Фундаментальным тезисом историзма является утверждение о том, что помимо естественных наук, математики и логики не существует никакого иного знания, кроме того, которое даётся историей. В сфере человеческой деятельности отсутствует регулярность во взаимной связи и последовательности событий. Следовательно, все попытки разработать экономическую науку и открыть экономические законы тщетны. Единственным разумным методом изучения человеческой деятельности, подвигов и институтов является исторический метод. Историк прослеживает каждый феномен к его истокам. Он описывает изменения, происходящие в человеческих делах. К своему материалу, документам прошлого, он подходит безо всяких предубеждений и предвзятых идей. На предварительных чисто технических и вспомогательных этапах исследования историк иногда использует результаты естественных наук, как, например, при определении возраста материала, на котором написан документ оспариваемой аутентичности. Но в своей епархии – изложении прошлых событий – он не полагается ни на какую другую отрасль знания. Критерии и общие правила, к которым он прибегает в процессе исследования исторического материала, должны выводиться из самого этого материала. Они не должны заимствоваться ни из какого иного источника.
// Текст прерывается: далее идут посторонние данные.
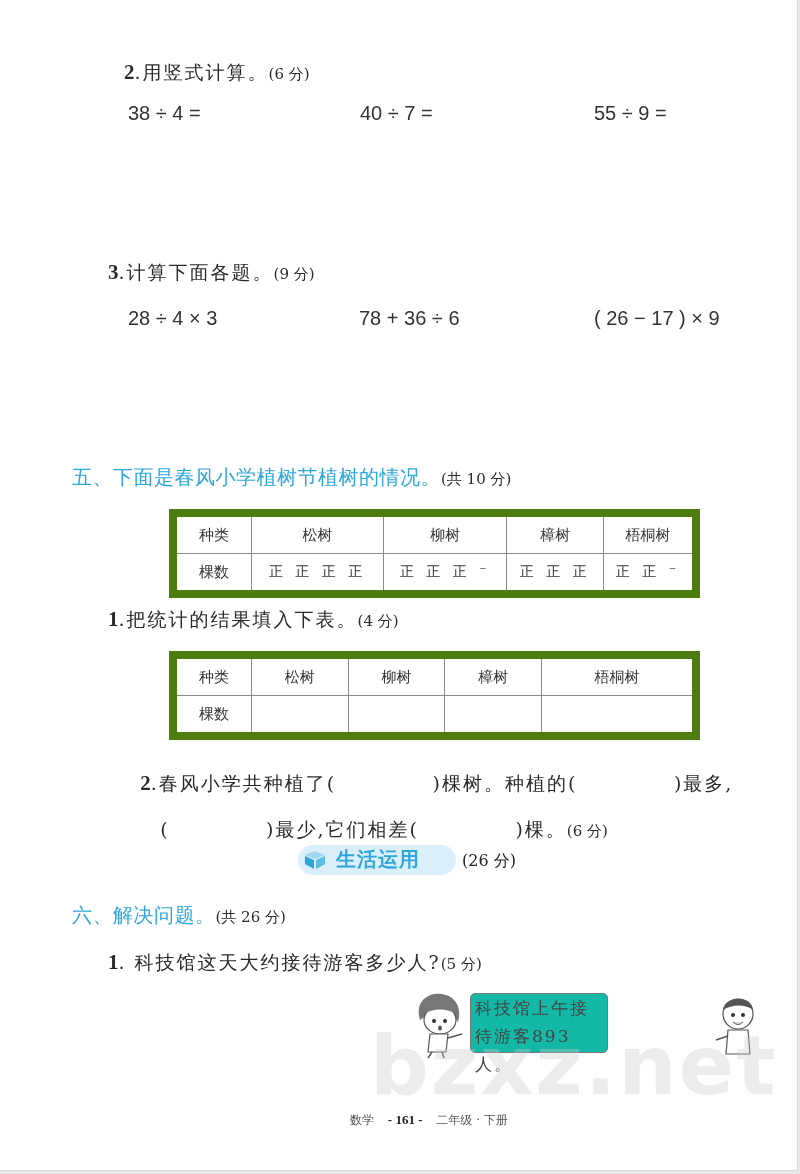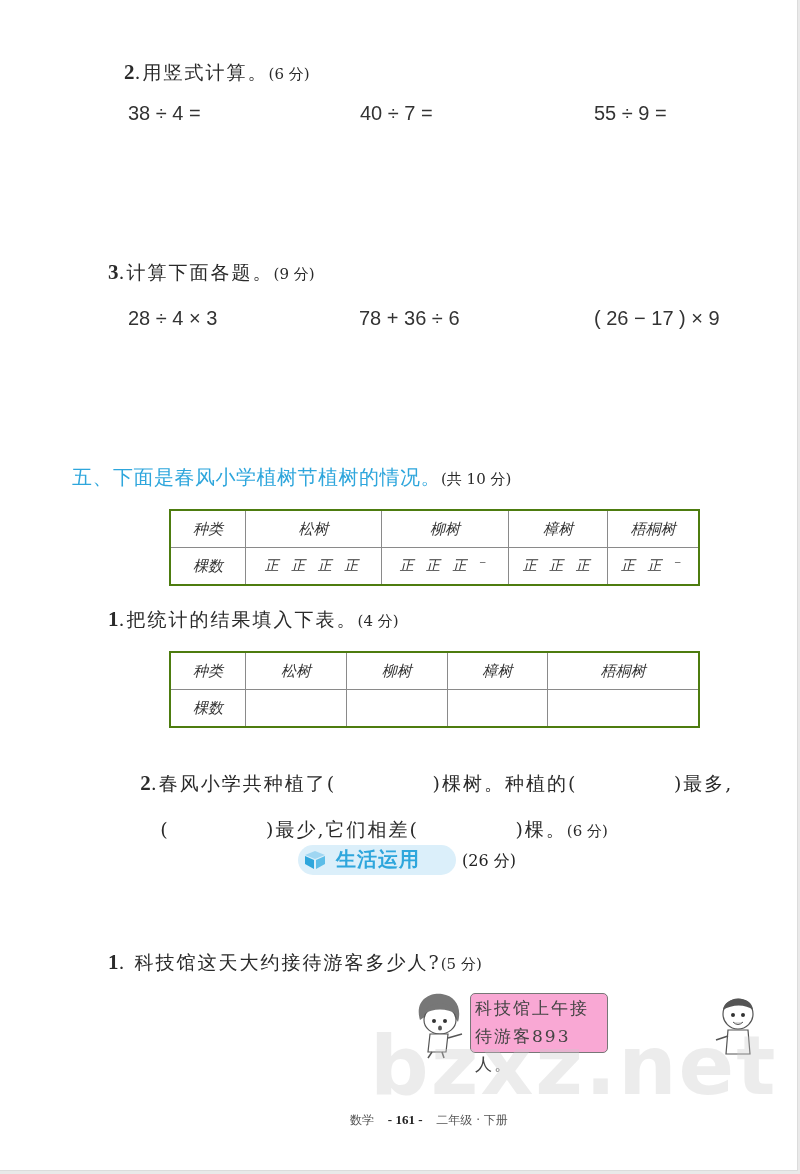--- a/index.html
+++ b/index.html
@@ -21,32 +21,32 @@
   .expr { font-family:"Liberation Sans", sans-serif; font-size:20px; color:#333; }
   .sec { font-family:"DejaVu Sans", sans-serif; font-size:20px; color:#2ea6dc; letter-spacing:0.5px; }
   .sec .score { color:#2a2a2a; font-family:"DejaVu Serif", serif; }
   table.tally {
     position:absolute; border-collapse:collapse;
     font-family:"DejaVu Serif", serif; font-size:15px; color:#333;
   }
   table.tally td {
     border:1px solid #8a8a8a; text-align:center; height:36px; padding:0;
   }
-  table.tally { border:2px solid #4d7c0f;font-style:italic; }
+  table.tally { border:8px solid #4d7c0f; }
   .tallymark { letter-spacing:4px; font-size:14px; }
   .badge {
     position:absolute; left:298px; top:845px; width:158px; height:30px;
     background:#dbeffa; border-radius:15px;
   }
   .badge-text {
     position:absolute; left:336px; top:846px;
     font-family:"DejaVu Sans", sans-serif; font-weight:bold; font-size:20px; color:#2ea6dc; letter-spacing:1px;
   }
   .bubble {
-    position:absolute; border:1.5px solid #777; border-radius:5px; background:#f9a8d4;
+    position:absolute; border:1.5px solid #777; border-radius:5px; background:#14b8a6;
     font-family:"DejaVu Serif", serif; font-size:17px; color:#444; line-height:28px;
     padding:0 4px; letter-spacing:2px;
   }
   .watermark {
     position:absolute; left:370px; top:1018px;
     font-family:"DejaVu Sans", sans-serif; font-weight:bold; font-size:82px;
     color:rgba(200,200,200,0.35); letter-spacing:2px;
   }
   .footer { font-family:"DejaVu Sans", sans-serif; font-size:12px; color:#555; }
   .footer .pg { font-family:"Liberation Serif", serif; font-weight:bold; font-size:13px; color:#222; }
@@ -125,20 +125,23 @@
 
   <div class="badge"></div>
   <svg class="abs" style="left:304px;top:850px;" width="22" height="20" viewBox="0 0 22 20">
     <polygon points="11,1 21,5 11,9 1,5" fill="#9fd6f2"></polygon>
     <polygon points="1,6 10,10 10,19 1,14" fill="#2ea6dc"></polygon>
     <polygon points="21,6 12,10 12,19 21,14" fill="#5cbde8"></polygon>
   </svg>
   <div class="badge-text">生活运用</div>
   <div class="abs score" style="left:462px;top:851px;font-size:16px;">(26 分)</div>
 
+  <div class="abs sec" style="left:72px;top:902px;">
+    <span>六、解决问题。</span><span class="score">(共 26 分)</span>
+  </div>
   <div class="abs qtitle" style="left:108px;top:950px;">
     <span class="num">1</span><span>. 科技馆这天大约接待游客多少人?</span><span class="score">(5 分)</span>
   </div>
 
   <svg class="abs" style="left:410px;top:990px;" width="58" height="70" viewBox="0 0 58 70">
     <path d="M10,30 C4,10 20,2 32,4 C46,6 52,18 48,32 L44,26 C36,22 24,22 16,26 Z" fill="#777"></path>
     <ellipse cx="30" cy="30" rx="16" ry="14" fill="#fff" stroke="#555" stroke-width="1.2"></ellipse>
     <path d="M14,24 C18,10 42,10 46,24 C38,18 22,18 14,24 Z" fill="#777"></path>
     <circle cx="24" cy="31" r="2" fill="#333"></circle>
       <circle cx="35" cy="31" r="2" fill="#333"></circle>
Крайность этих требований была несколько умерена после того, как Дильтей подчеркнул роль, которую в работе историка играет психология <см. ниже. Гл. 14, раздел 4>. Поборники историзма признали эти ограничения и не настаивали на своём крайнем описании исторического метода. Просто их интерес заключался в осуждении экономической теории, а не в споре с психологией.

Если бы сторонники историзма были последовательны, то они бы заменили экономической историей – на их взгляд поддельную – науку экономики. (Мы можем обойти вопрос о том, каким образом можно трактовать экономическую историю без экономической теории.) Но это не соответствовало их политическим планам. Их целью была пропаганда своих интервенционистских или социалистических программ. Огульное отрицание экономической науки было только одним из пунктов их стратегии. Оно освобождало их от смятения, вызванного неспособностью справиться с разрушительной критикой экономистами социализма и интервенционизма. Но само по себе оно не доказывало правильности просоциалистической или интервенционистской политики. Чтобы обосновать свои «неортодоксальные» учения, сторонники историзма разработали внутренне противоречивую дисциплину, называвшуюся по-разному, например реалистическая или институциональная или этическая экономическая теория, или экономические аспекты политической науки (wirtschaftliche Staatswissenschaften <экономические общественно-политические науки (нем.). – Прим. перев.>) <о других названиях см.: Артур Шпихоф «Предисловие» к английскому изданию его трактата о «Деловых циклах» International Economic Papers, N. Y., 1953. No. 3. Р. 75>.